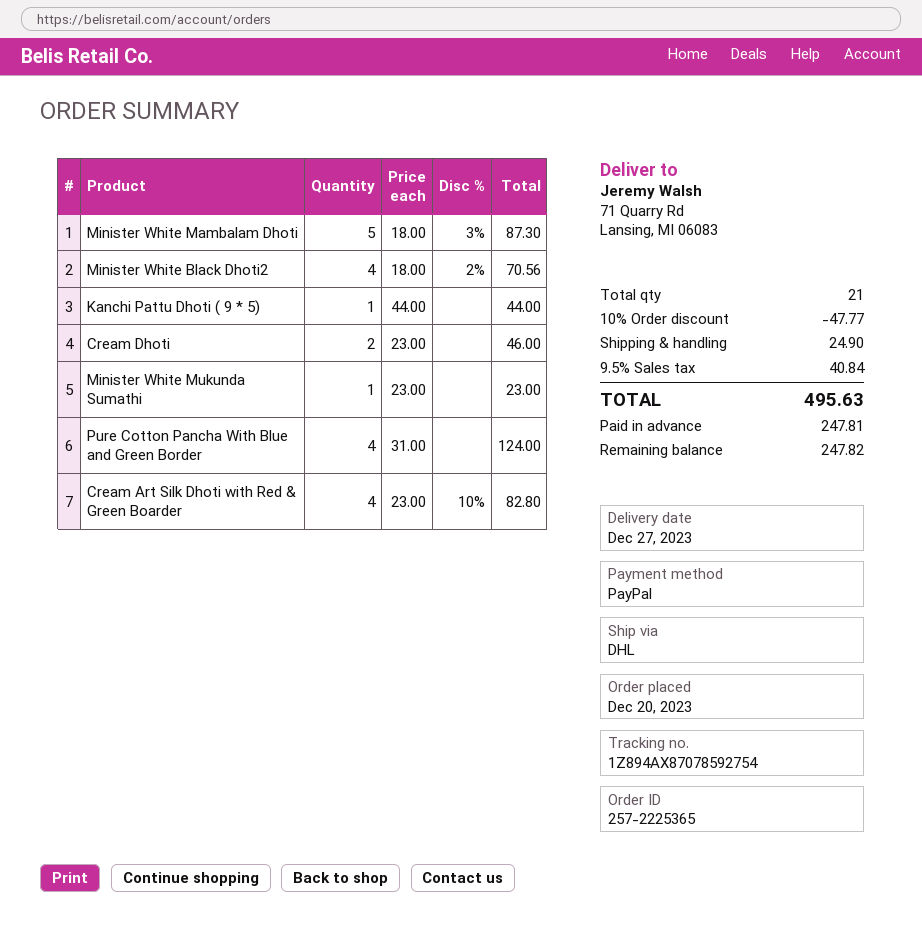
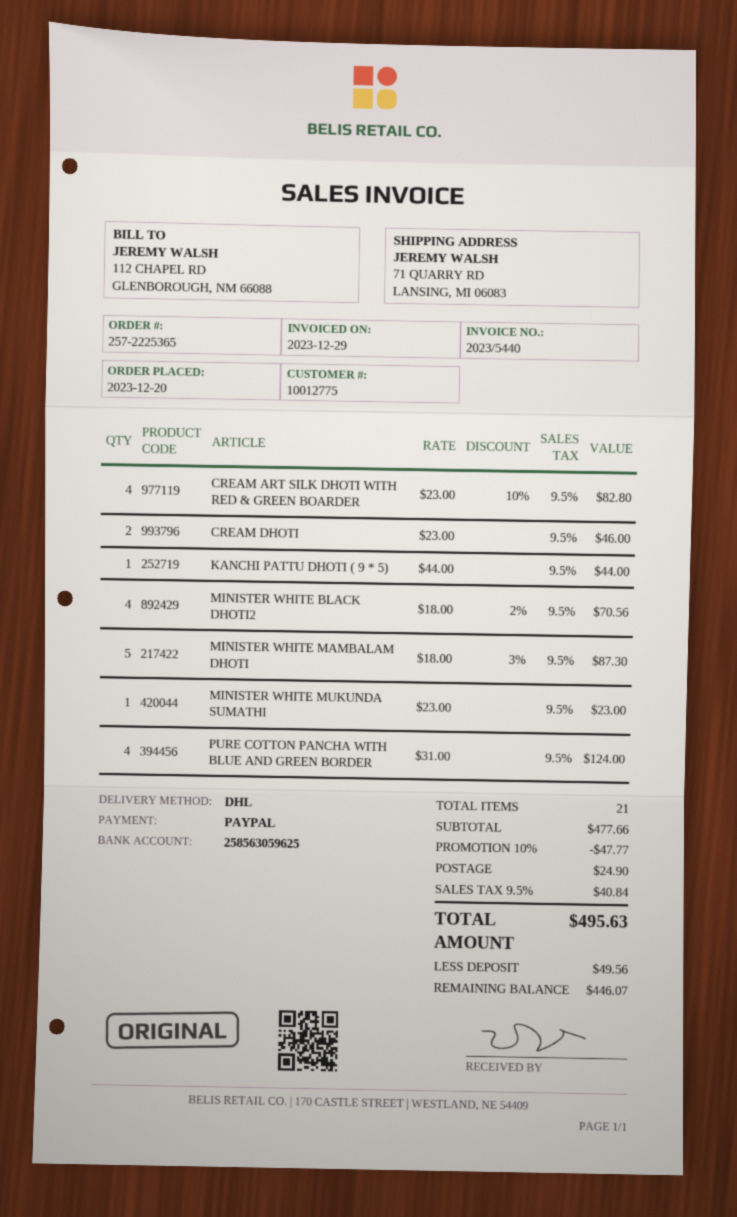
deposit: 247.81 -> 49.56
balance: 247.82 -> 446.07

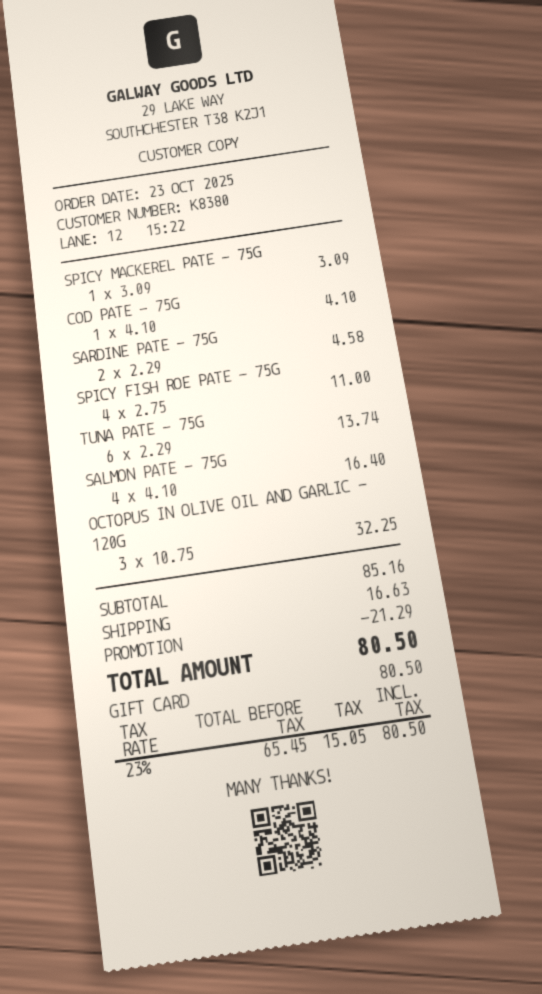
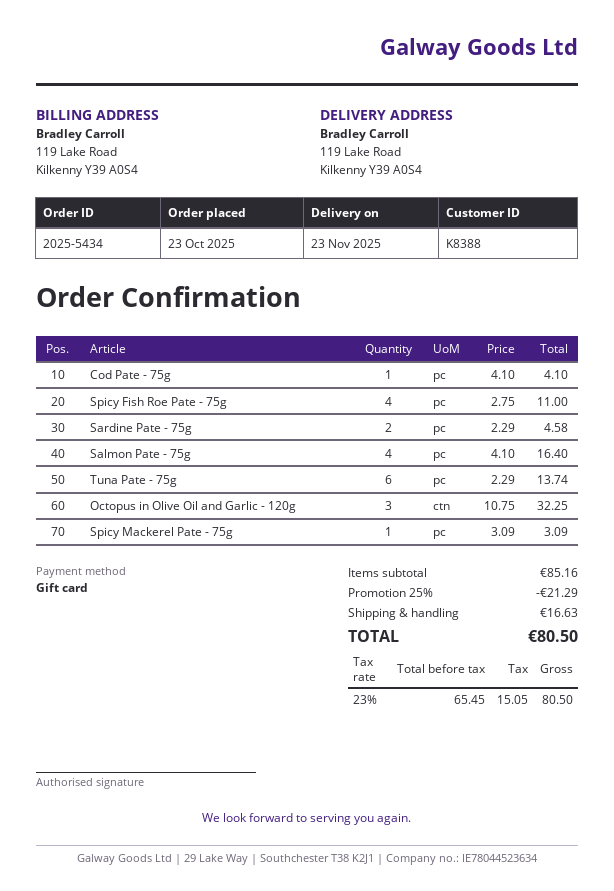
customer number: K8380 -> K8388

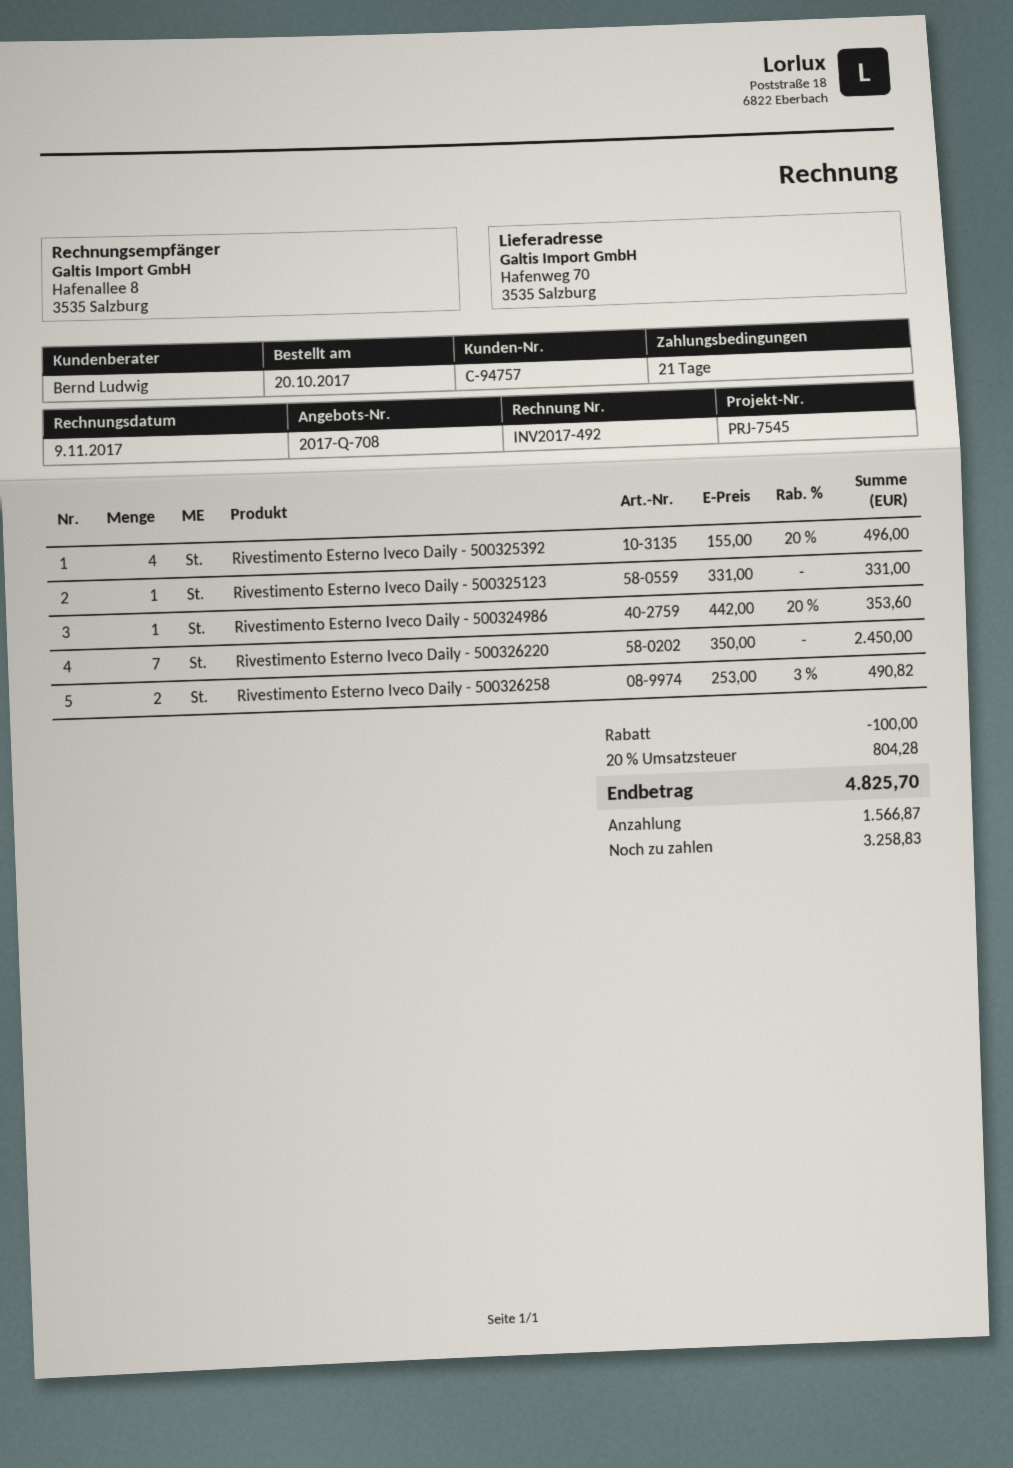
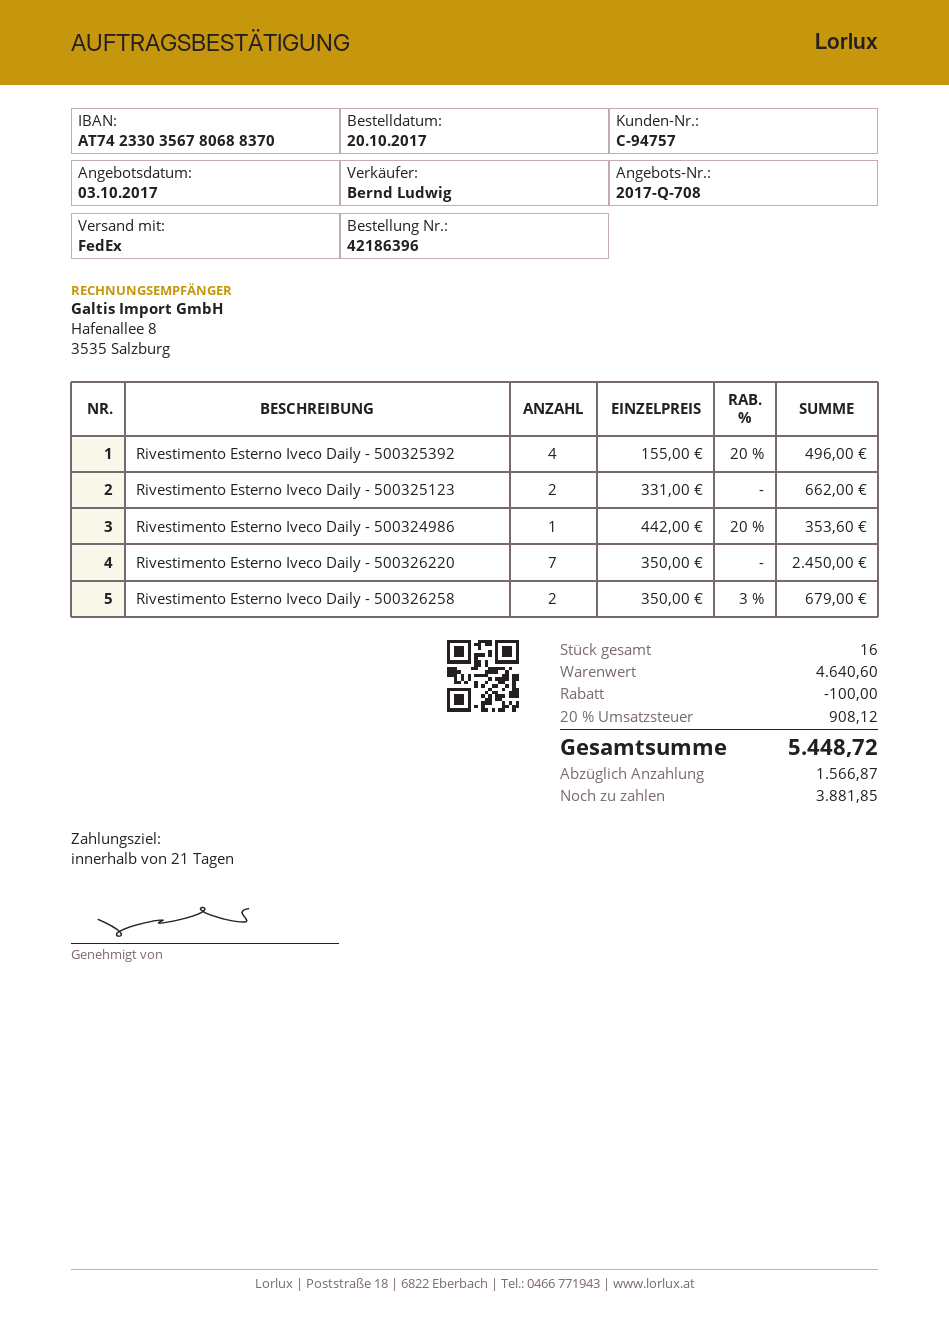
Rivestimento Esterno Iveco Daily - 500325123: 1 x 331.00 = 331.00 -> 2 x 331.00 = 662.00
Rivestimento Esterno Iveco Daily - 500326258: 2 x 253.00 - 3% = 490.82 -> 2 x 350.00 - 3% = 679.00
tax: 20% = 804.28 -> 20% = 908.12
total: 4825.70 -> 5448.72
balance: 3258.83 -> 3881.85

- _What to produce_
Please copy out each line of the material that holds the string "Iveco".

- _Solved exercise_
Rivestimento Esterno Iveco Daily - 500325123: 1 x 331.00 = 331.00 -> 2 x 331.00 = 662.00
Rivestimento Esterno Iveco Daily - 500326258: 2 x 253.00 - 3% = 490.82 -> 2 x 350.00 - 3% = 679.00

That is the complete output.